What this task involves:
Repeat each entry exactly. Drop every image.

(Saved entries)

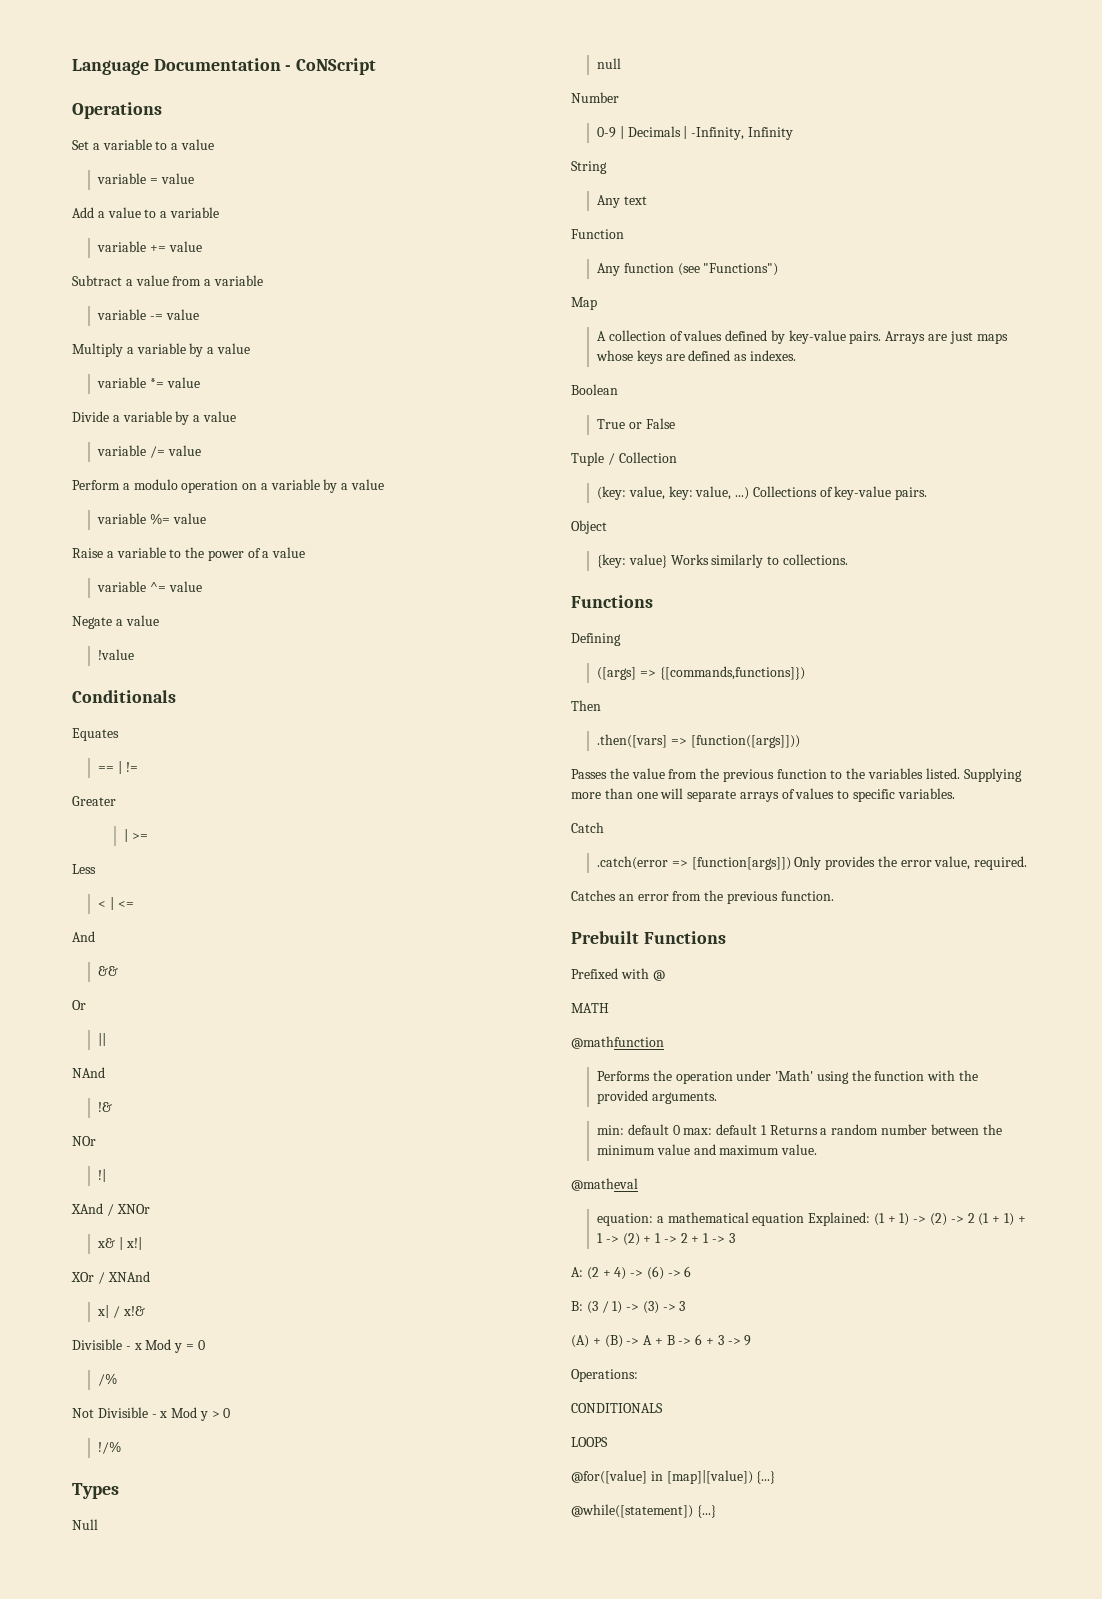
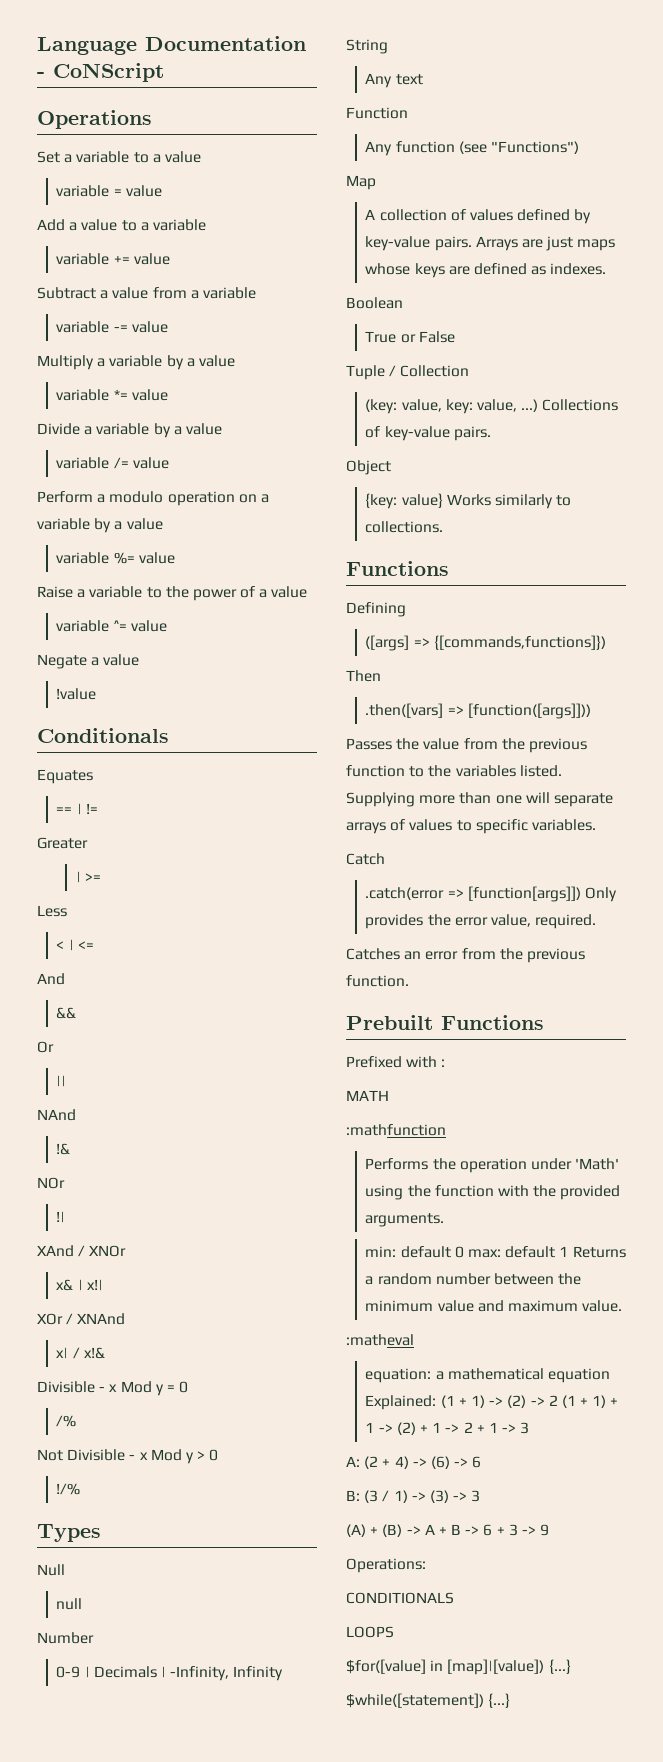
[652,970,665,981] @ -> [441,1059,446,1067] :
[571,1036,664,1049] @mathfunction -> [346,1124,446,1136] :mathfunction
[571,1178,638,1191] @matheval -> [346,1334,414,1346] :matheval
[571,1470,647,1484] @for([value] -> [346,1659,426,1674] $for([value]
[571,1504,693,1518] @while([statement]) -> [346,1693,484,1708] $while([statement])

Finished task:
[652,970,665,981] @ -> [441,1059,446,1067] :
[571,1036,664,1049] @mathfunction -> [346,1124,446,1136] :mathfunction
[571,1178,638,1191] @matheval -> [346,1334,414,1346] :matheval
[571,1470,647,1484] @for([value] -> [346,1659,426,1674] $for([value]
[571,1504,693,1518] @while([statement]) -> [346,1693,484,1708] $while([statement])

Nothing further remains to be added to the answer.